In the entries below, find every line with the string "працівників" and copy it.
>>>>
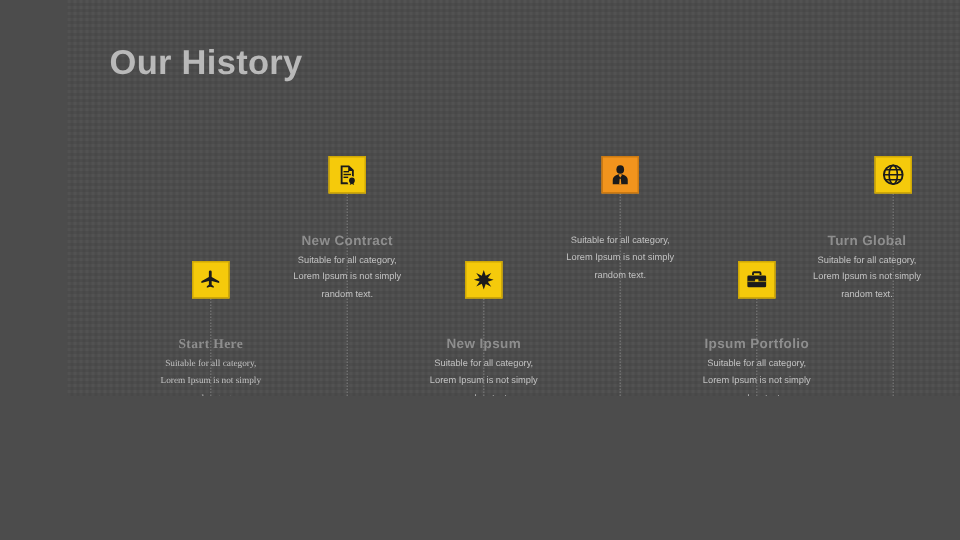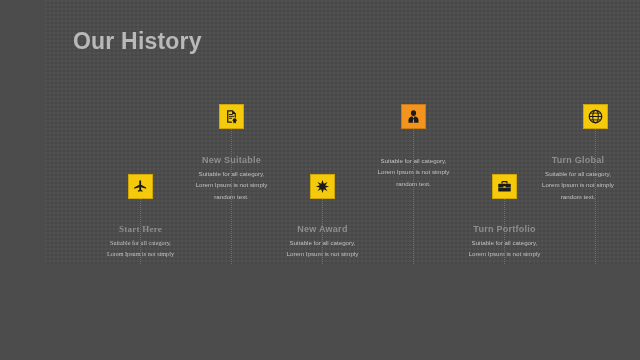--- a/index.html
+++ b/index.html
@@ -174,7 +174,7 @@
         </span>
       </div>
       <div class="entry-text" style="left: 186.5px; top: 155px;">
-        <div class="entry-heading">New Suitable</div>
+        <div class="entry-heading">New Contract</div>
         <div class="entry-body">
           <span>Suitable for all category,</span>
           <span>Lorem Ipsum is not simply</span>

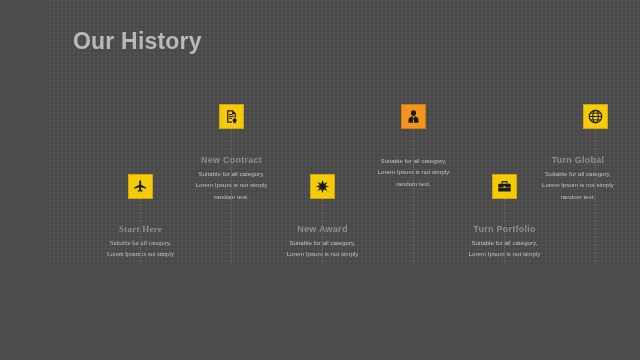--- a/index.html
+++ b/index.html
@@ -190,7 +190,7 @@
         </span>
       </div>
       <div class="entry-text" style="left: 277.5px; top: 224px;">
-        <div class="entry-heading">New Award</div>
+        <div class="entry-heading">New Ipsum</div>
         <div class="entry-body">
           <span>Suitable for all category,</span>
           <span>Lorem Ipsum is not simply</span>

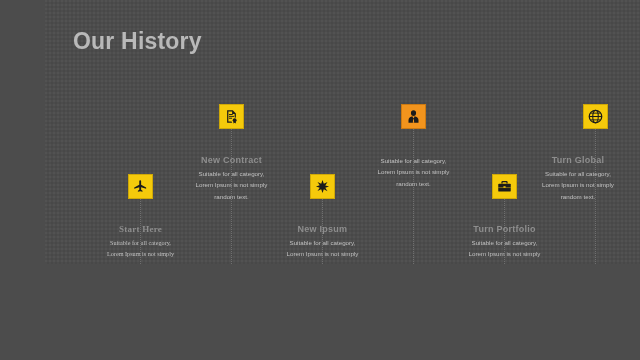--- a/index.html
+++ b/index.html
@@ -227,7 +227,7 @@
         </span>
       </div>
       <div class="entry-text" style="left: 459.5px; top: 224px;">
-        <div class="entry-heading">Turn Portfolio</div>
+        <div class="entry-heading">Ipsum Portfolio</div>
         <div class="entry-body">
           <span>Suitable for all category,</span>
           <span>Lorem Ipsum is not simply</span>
<<<<
>>>>
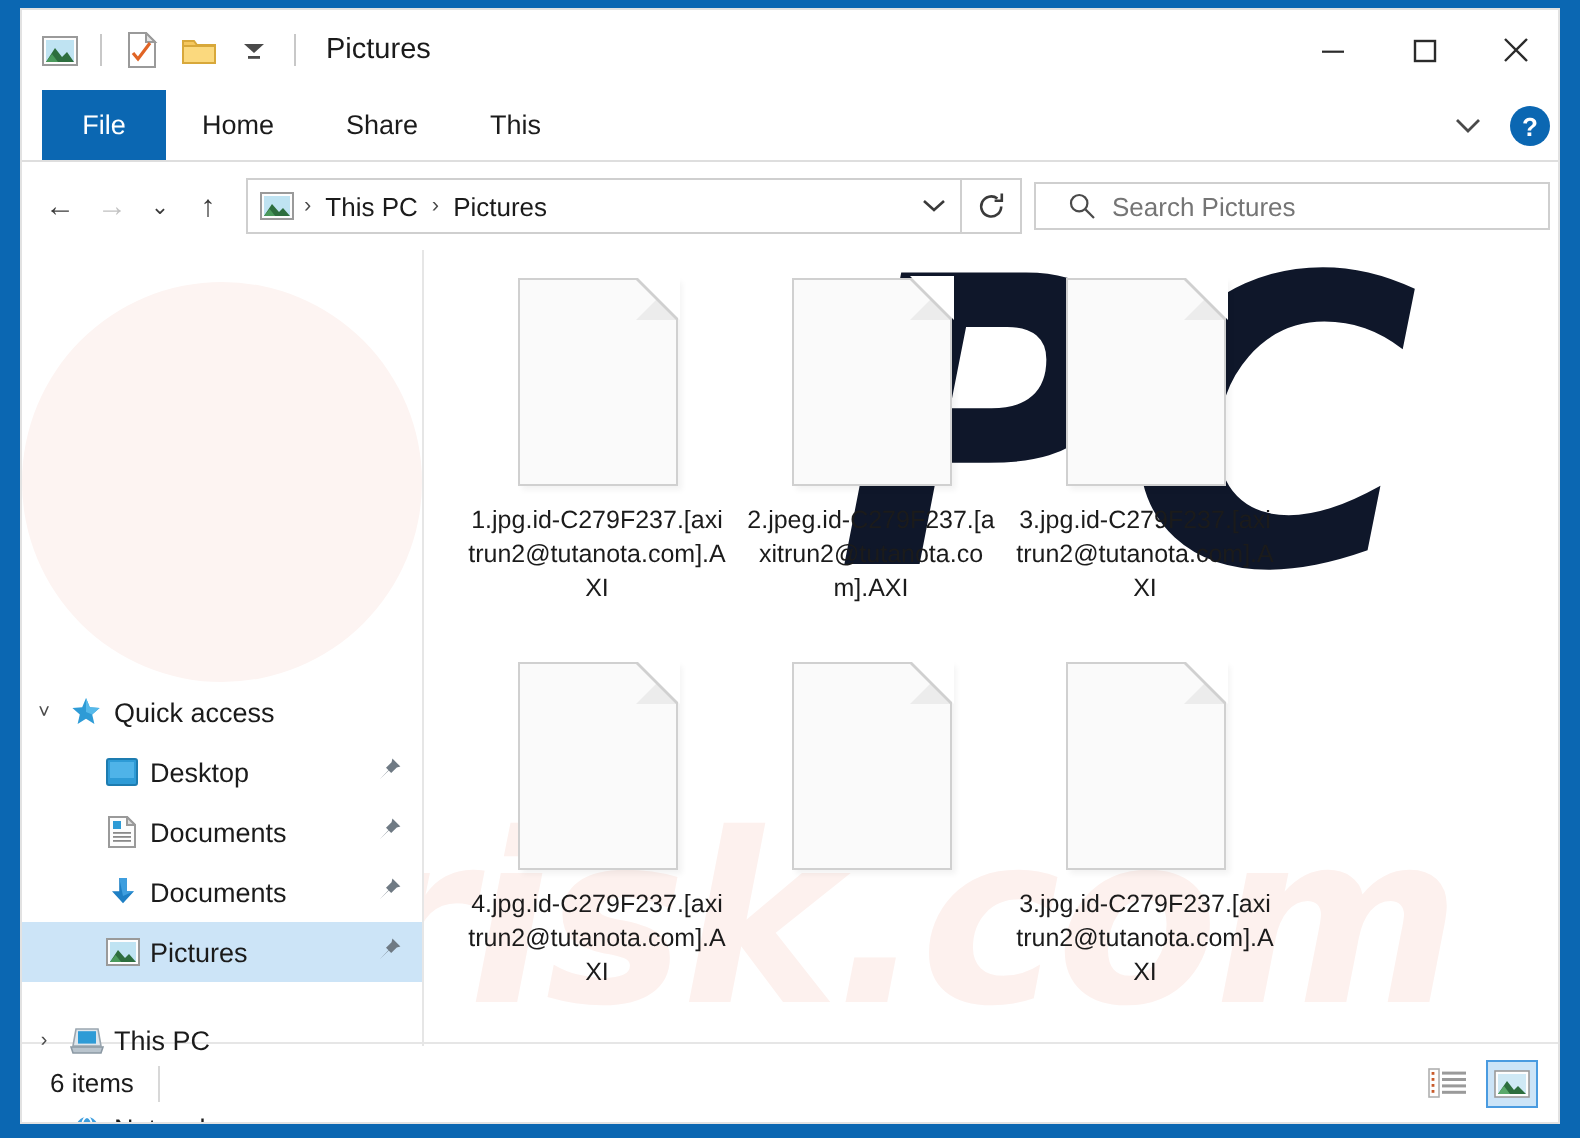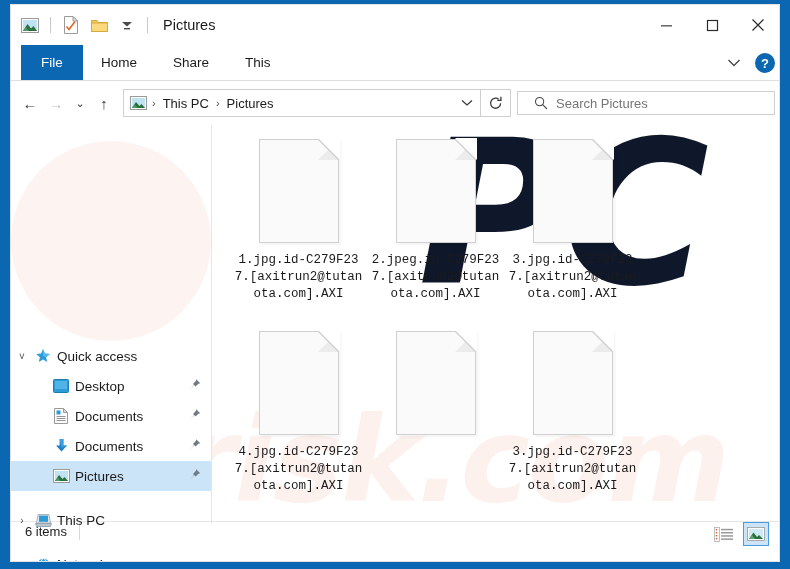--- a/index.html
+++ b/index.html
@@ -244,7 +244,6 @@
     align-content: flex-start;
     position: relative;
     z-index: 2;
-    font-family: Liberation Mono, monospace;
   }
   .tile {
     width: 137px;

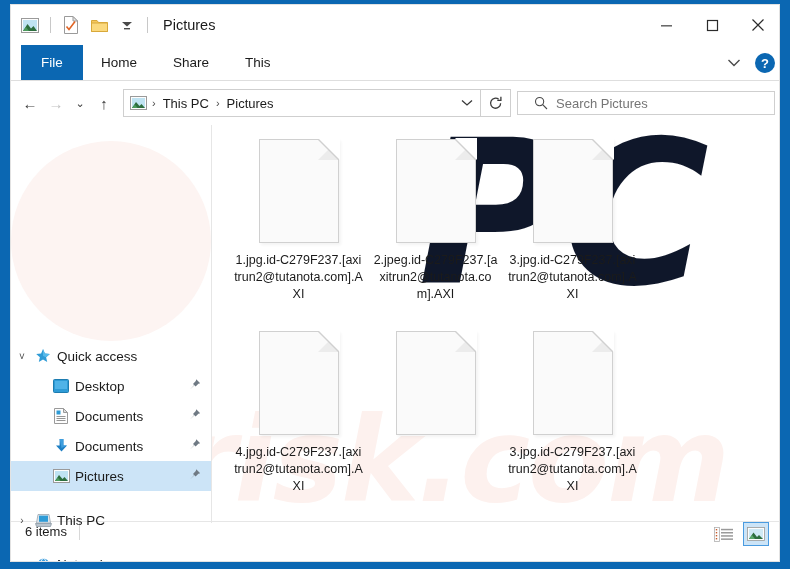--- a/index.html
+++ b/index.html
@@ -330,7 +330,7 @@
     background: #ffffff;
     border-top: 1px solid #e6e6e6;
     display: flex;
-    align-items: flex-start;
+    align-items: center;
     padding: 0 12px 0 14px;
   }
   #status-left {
<<<<
>>>>
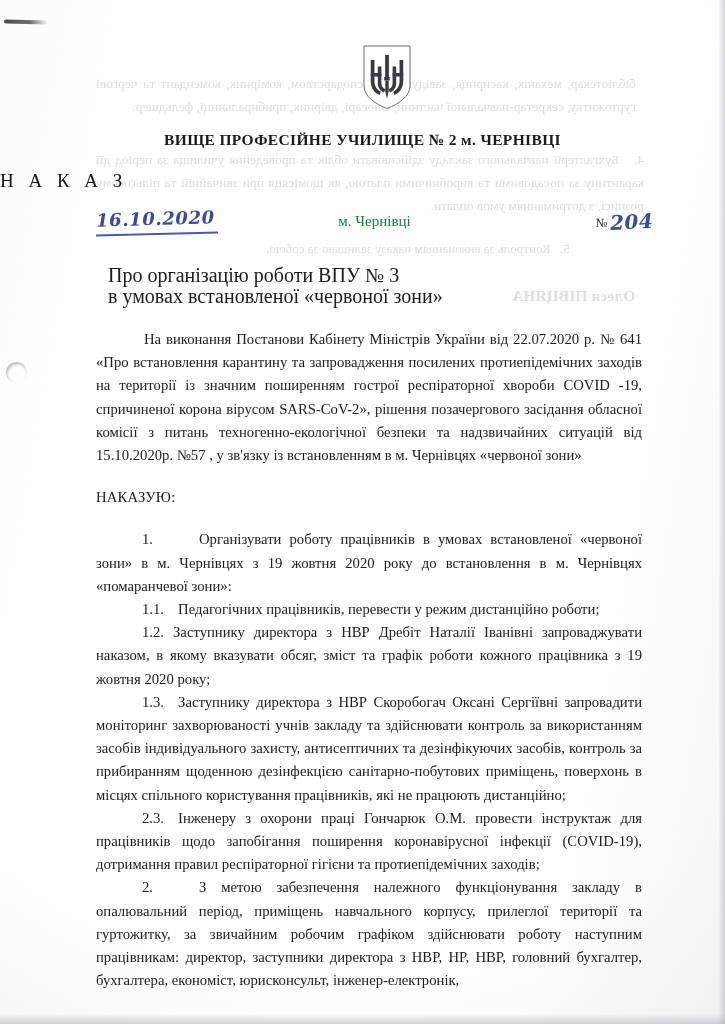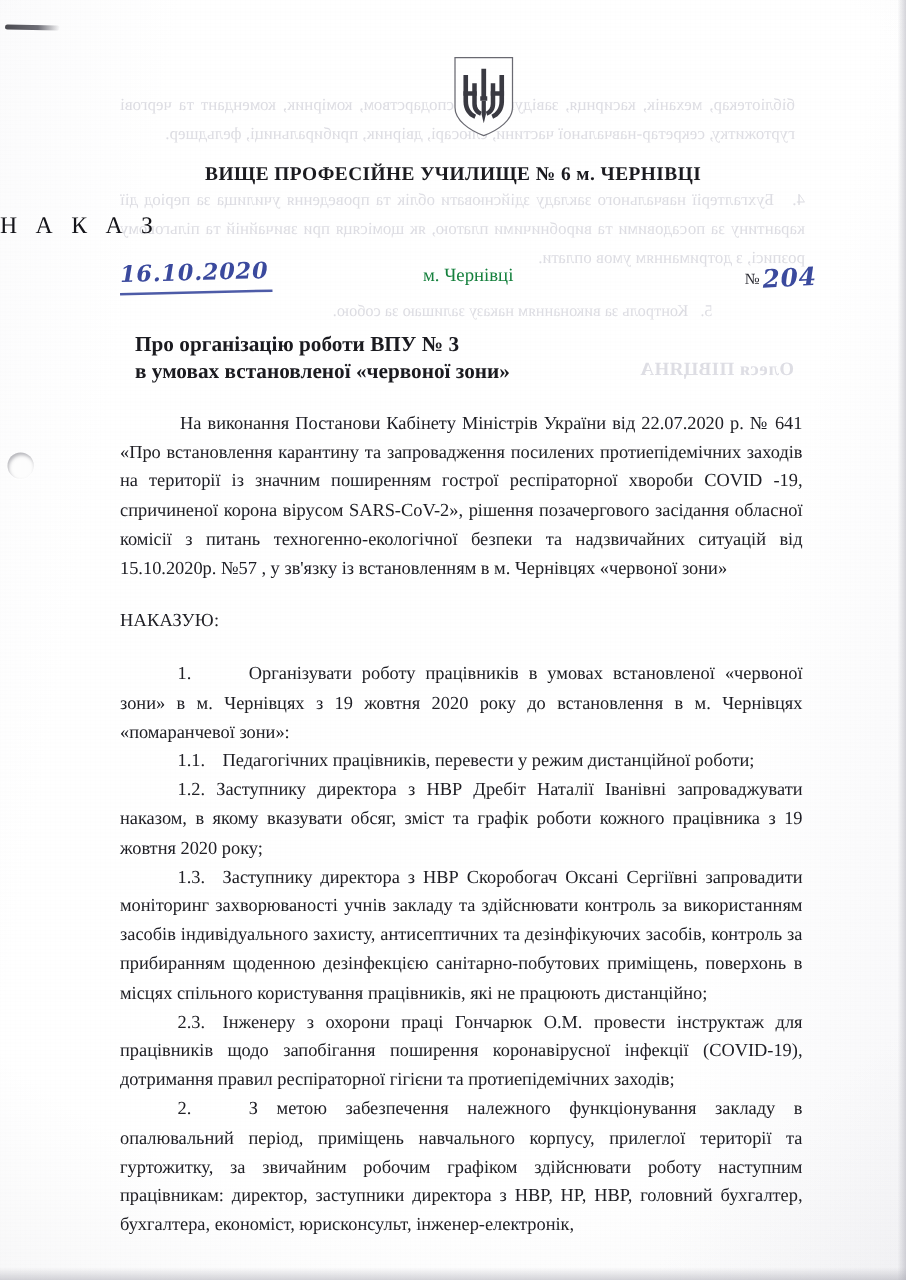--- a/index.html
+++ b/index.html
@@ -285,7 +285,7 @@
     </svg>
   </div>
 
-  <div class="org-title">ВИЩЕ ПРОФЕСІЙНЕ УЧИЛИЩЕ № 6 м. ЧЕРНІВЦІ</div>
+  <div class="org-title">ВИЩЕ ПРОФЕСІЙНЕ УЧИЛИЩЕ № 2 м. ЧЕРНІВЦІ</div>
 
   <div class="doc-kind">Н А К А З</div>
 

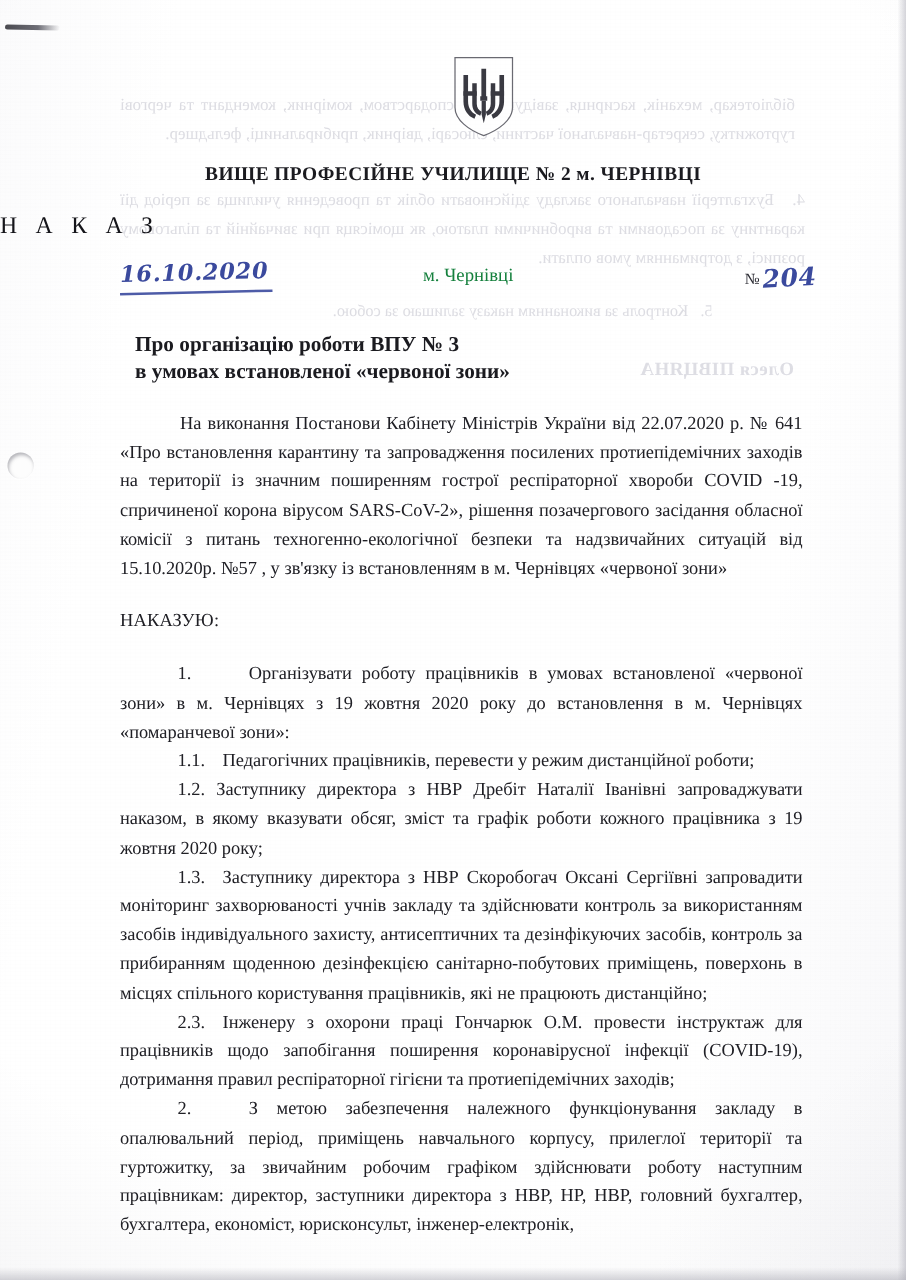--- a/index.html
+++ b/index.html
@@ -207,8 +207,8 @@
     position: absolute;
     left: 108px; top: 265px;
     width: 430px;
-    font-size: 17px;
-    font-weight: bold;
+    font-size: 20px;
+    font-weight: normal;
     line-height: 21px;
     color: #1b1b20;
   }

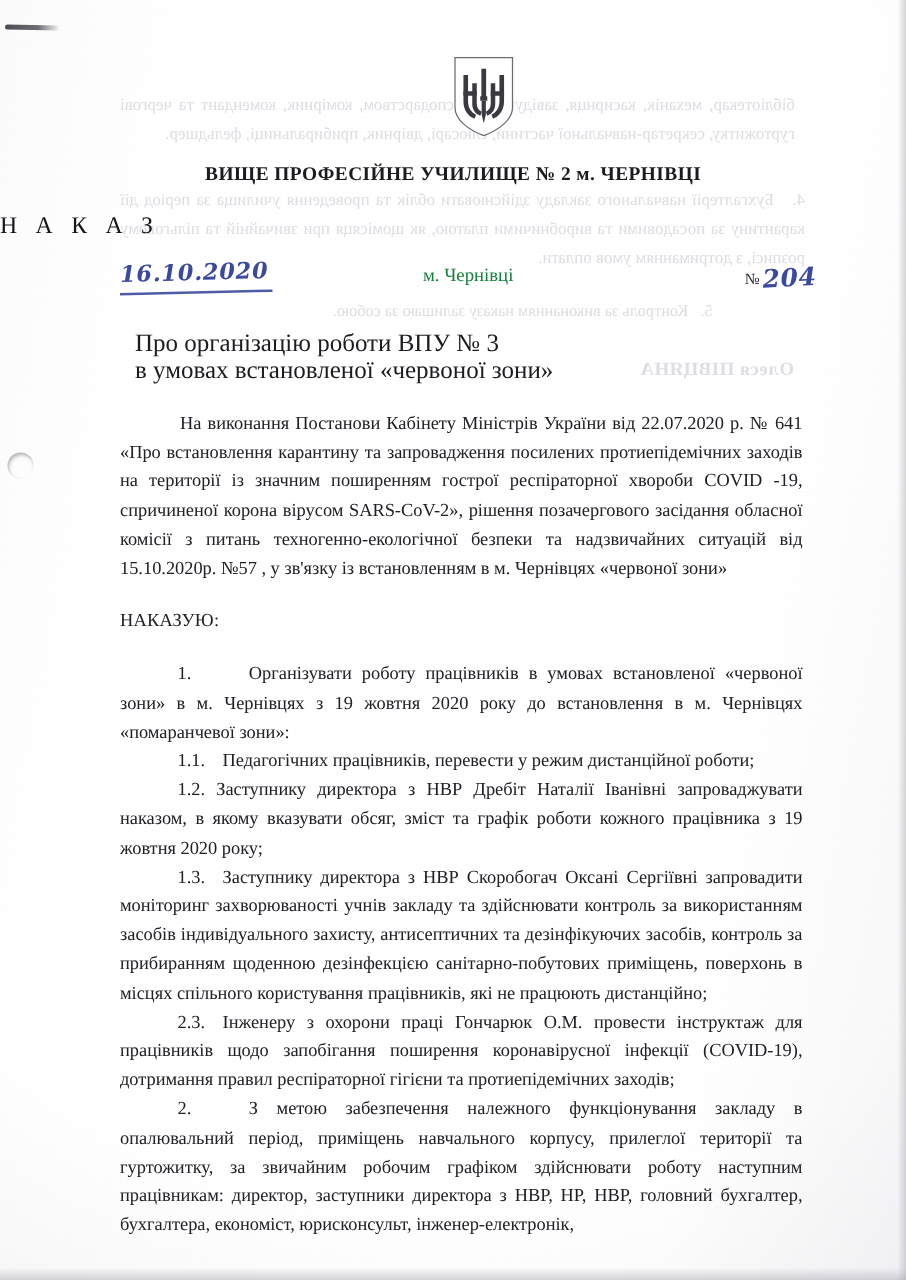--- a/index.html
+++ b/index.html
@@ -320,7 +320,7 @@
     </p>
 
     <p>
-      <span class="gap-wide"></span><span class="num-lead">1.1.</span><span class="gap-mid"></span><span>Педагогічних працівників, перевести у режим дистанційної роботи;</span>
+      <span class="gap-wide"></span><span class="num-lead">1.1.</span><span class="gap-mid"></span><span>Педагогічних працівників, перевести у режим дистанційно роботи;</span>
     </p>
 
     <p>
<<<<
▶ Answer to the exercise:
-      <span class="gap-wide"></span><span class="num-lead">1.1.</span><span class="gap-mid"></span><span>Педагогічних працівників, перевести у режим дистанційної роботи;</span>
+      <span class="gap-wide"></span><span class="num-lead">1.1.</span><span class="gap-mid"></span><span>Педагогічних працівників, перевести у режим дистанційно роботи;</span>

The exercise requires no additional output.